Biden called it a discussion between “two great powers” and said it was “always better to meet face to face.” Putin said he hoped the talks would be “productive.”

The meeting in a book-lined room had a somewhat awkward beginning — both men appeared to avoid looking directly at each other during a brief and chaotic photo opportunity before a scrum of jostling reporters.

Biden nodded when a reporter asked if Putin could be trusted, but the White House quickly sent out a tweet insisting that the president was “very clearly not responding to any one question, but nodding in acknowledgment to the press generally.”

Putin ignored shouted questions from reporters, including whether he feared jailed Russian opposition leader Alexei Navalny.

The two leaders did shake hands — Biden extended his hand first and smiled at the stoic Russian leader — moments earlier when they posed with Swiss President Guy Parmelin, who welcomed them to Switzerland for the summit.

Biden and Putin first held a relatively intimate meeting joined by U.S. Secretary of State Antony Blinken and Russian Foreign Minister Sergey Lavrov. Each side had a translator for the session, which lasted about an hour and a half. The meeting, after about a 40-minute break, then expanded to include senior aides on each side. Biden and Putin were expected to meet for a total of four to five hours of wide-ranging talks.

For months, they have traded sharp rhetoric. Biden has repeatedly called out Putin for malicious cyberattacks by Russian-based hackers on U.S. interests, for the jailing of Russia’s foremost opposition leader and for interference in American elections.
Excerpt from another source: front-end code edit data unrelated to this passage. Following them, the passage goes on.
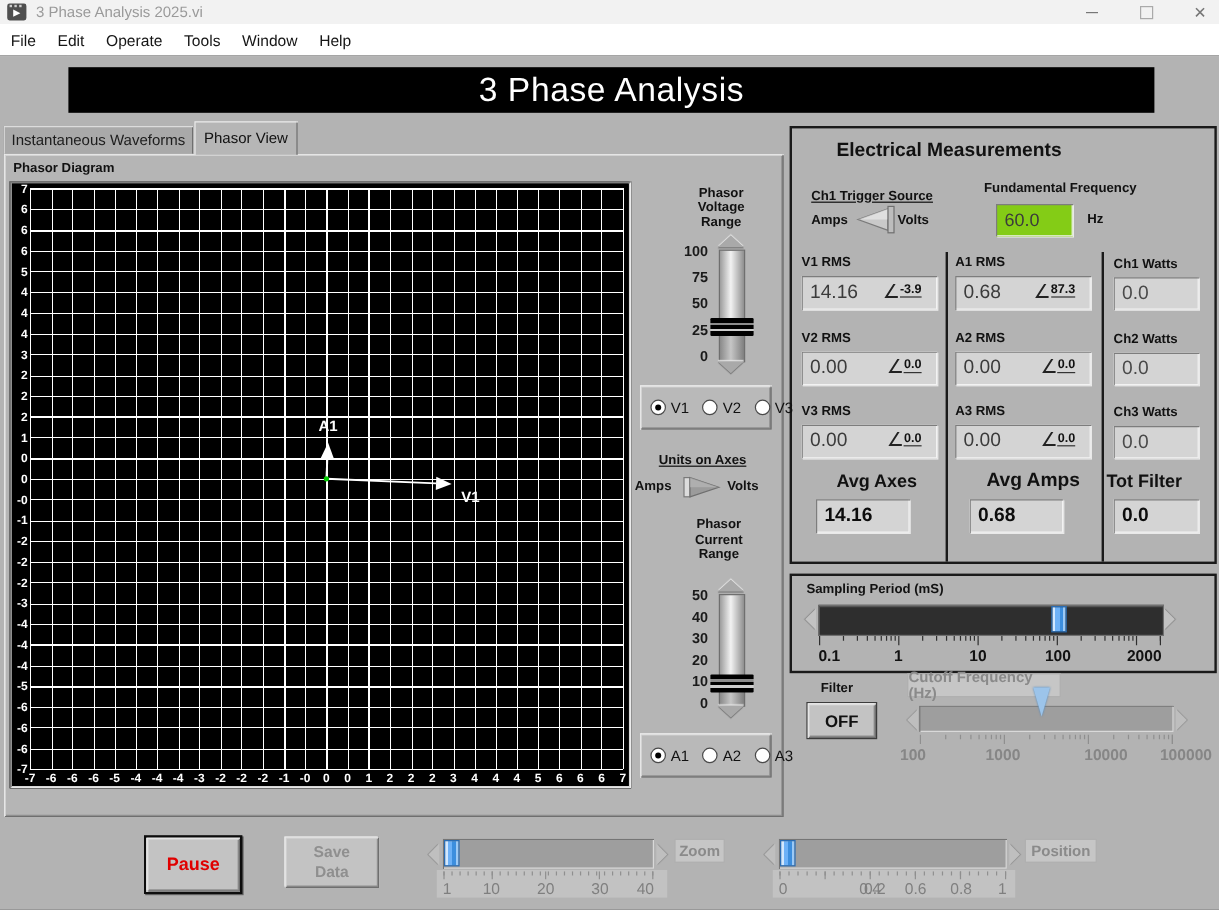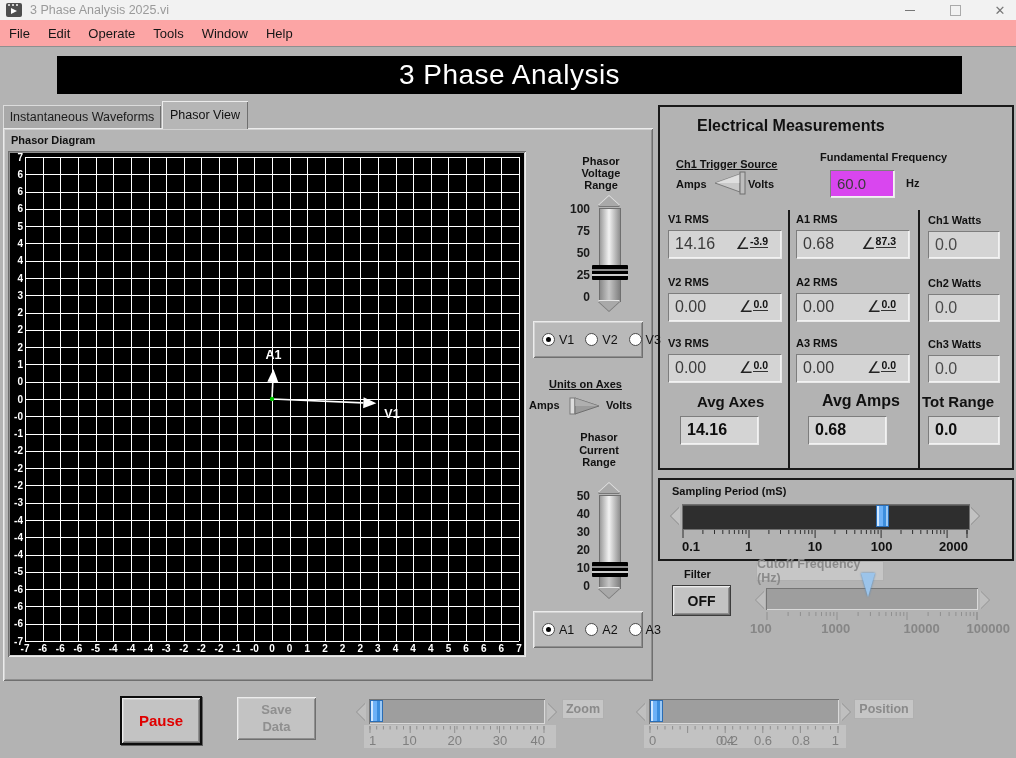--- a/index.html
+++ b/index.html
@@ -9,21 +9,21 @@
   .lbl{position:absolute;font-weight:bold;font-size:11px;color:#111;white-space:nowrap;}
   .raised{box-shadow:inset 1px 1px 0 #ececec,inset -1px -1px 0 #6f6f6f,inset 2px 2px 0 #d2d2d2,inset -2px -2px 0 #8f8f8f;}
   .sunken{box-shadow:inset 1px 1px 0 #6f6f6f,inset -1px -1px 0 #ececec,inset 2px 2px 0 #8f8f8f,inset -2px -2px 0 #d6d6d6;}
   
   #titlebar{position:absolute;left:0;top:0;width:1016px;height:20px;background:#f2f2f2;display:flex;align-items:center;}
   #titlebar .t{color:#9a9a9a;font-size:12.5px;margin-left:8px;}
   #lvicon{width:16px;height:14px;margin-left:6px;background:#4f4f4f;border-radius:2px;position:relative;}
   #lvicon:before{content:"";position:absolute;left:2px;top:1px;width:10px;height:1px;border-top:2px dotted #cfcfcf;}
   #lvicon:after{content:"";position:absolute;left:5px;top:5px;border-left:6px solid #fff;border-top:3.5px solid transparent;border-bottom:3.5px solid transparent;}
   .winbtn{width:32px;height:20px;display:flex;align-items:center;justify-content:center;color:#777;font-size:13px;}
-  #menubar{position:absolute;left:0;top:20px;width:1016px;height:27px;background:#fca5a5;display:flex;align-items:center;
+  #menubar{position:absolute;left:0;top:20px;width:1016px;height:27px;background:#ffffff;display:flex;align-items:center;
            border-bottom:1px solid #8f8f8f;box-sizing:border-box;}
   .menu-item{font-size:13px;color:#161616;padding:0 9px;}
   
   #banner{position:absolute;left:57px;top:56px;width:905px;height:38px;background:#000;display:flex;align-items:center;justify-content:center;}
   #banner span{color:#fff;font-size:28px;letter-spacing:.5px;}
   
   .tab{position:absolute;box-sizing:border-box;display:flex;align-items:center;justify-content:center;font-size:12.5px;}
   #tab1{left:3px;top:105px;width:158px;height:24px;background:#a9a9a9;
         box-shadow:inset 1px 1px 0 #dcdcdc,inset -1px 0 0 #6f6f6f;color:#1c1c1c;}
   #tab2{left:162px;top:101px;width:86px;height:28px;background:#b6b6b6;z-index:3;
@@ -341,21 +341,21 @@
   <div class="lbl underline" style="left:676px;top:158px;">Ch1 Trigger Source</div>
   <div class="lbl" style="left:676px;top:178px;">Amps</div>
   <svg class="abs" style="left:710px;top:171px;" width="36" height="24">
     <polygon points="5,12 30,3 30,21" fill="#c9c9c9" stroke="#7a7a7a"></polygon>
     <polygon points="5,12 30,3 30,12" fill="#eeeeee" opacity="0.6"></polygon>
     <rect x="30" y="1" width="5" height="22" fill="#bdbdbd" stroke="#6f6f6f"></rect>
   </svg>
   <div class="lbl" style="left:748px;top:178px;">Volts</div>
 
   <div class="lbl" style="left:820px;top:151px;">Fundamental Frequency</div>
-  <div class="mbox" style="left:830px;top:170px;width:64px;height:27px;background:#d946ef;">
+  <div class="mbox" style="left:830px;top:170px;width:64px;height:27px;background:#84cc16;">
     <span class="mval" style="font-size:15px;">60.0</span>
   </div>
   <div class="lbl" style="left:906px;top:177px;">Hz</div>
 
   <div class="divider-v" style="left:788px;top:210px;height:258px;"></div>
   <div class="divider-v" style="left:918px;top:210px;height:258px;"></div>
 
   <div class="lbl" style="left:668px;top:213px;">V1 RMS</div>
   <div class="mbox" style="left:668px;top:230px;width:113px;height:28px;">
     <span class="mval">14.16</span>
@@ -420,21 +420,21 @@
   </div>
 
   <div class="lbl" style="left:697px;top:393px;font-size:15px;">Avg Axes</div>
   <div class="mbox avg" style="left:680px;top:416px;width:78px;height:28px;">
     <span class="mval">14.16</span>
   </div>
   <div class="lbl" style="left:822px;top:392px;font-size:16px;">Avg Amps</div>
   <div class="mbox avg" style="left:808px;top:416px;width:78px;height:28px;">
     <span class="mval">0.68</span>
   </div>
-  <div class="lbl" style="left:922px;top:393px;font-size:15px;">Tot Range</div>
+  <div class="lbl" style="left:922px;top:393px;font-size:15px;">Tot Filter</div>
   <div class="mbox avg" style="left:928px;top:416px;width:71px;height:28px;">
     <span class="mval">0.0</span>
   </div>
 
   <div class="panel-border" style="left:658px;top:478px;width:356px;height:83px;"></div>
   <div class="lbl" style="left:672px;top:485px;">Sampling Period (mS)</div>
   <div class="harrow-l" style="left:671px;top:507px;"></div>
   <div class="dark-rail" style="left:682px;top:504px;width:286px;height:24px;">
     <div class="blue-handle" style="left:193px;top:0;"></div>
   </div>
Putin has reacted with whatabout-isms and denials — pointing to the Jan. 6 insurrection at the U.S. Capitol to argue that the U.S. has no business lecturing on democratic norms and insisting that the Russian government hasn’t been involved in any election interference or cyberattacks despite U.S. intelligence showing otherwise.

In advance of Wednesday’s meeting, both sides set out to lower expectations.

Even so, Biden said it was an important step if the United States and Russia were able to ultimately find “stability and predictability” in their relationship, a seemingly modest goal from the president for dealing with the person he sees as one of America’s fiercest adversaries.

“We should decide where it’s in our mutual interest, in the interest of the world, to cooperate, and see if we can do that,” Biden told reporters earlier this week. “And the areas where we don’t agree, make it clear what the red lines are.”

---------

GENEVA (AP) — President Joe Biden and Russian President Vladimir Putin have finished the first round of their summit talks and are proceeding to the first of two larger meetings in Geneva. Biden and Putin first met accompanied by Secretary of State Anthony Blinken, Russian Foreign Minister Sergei Lavrov and a pair of translators.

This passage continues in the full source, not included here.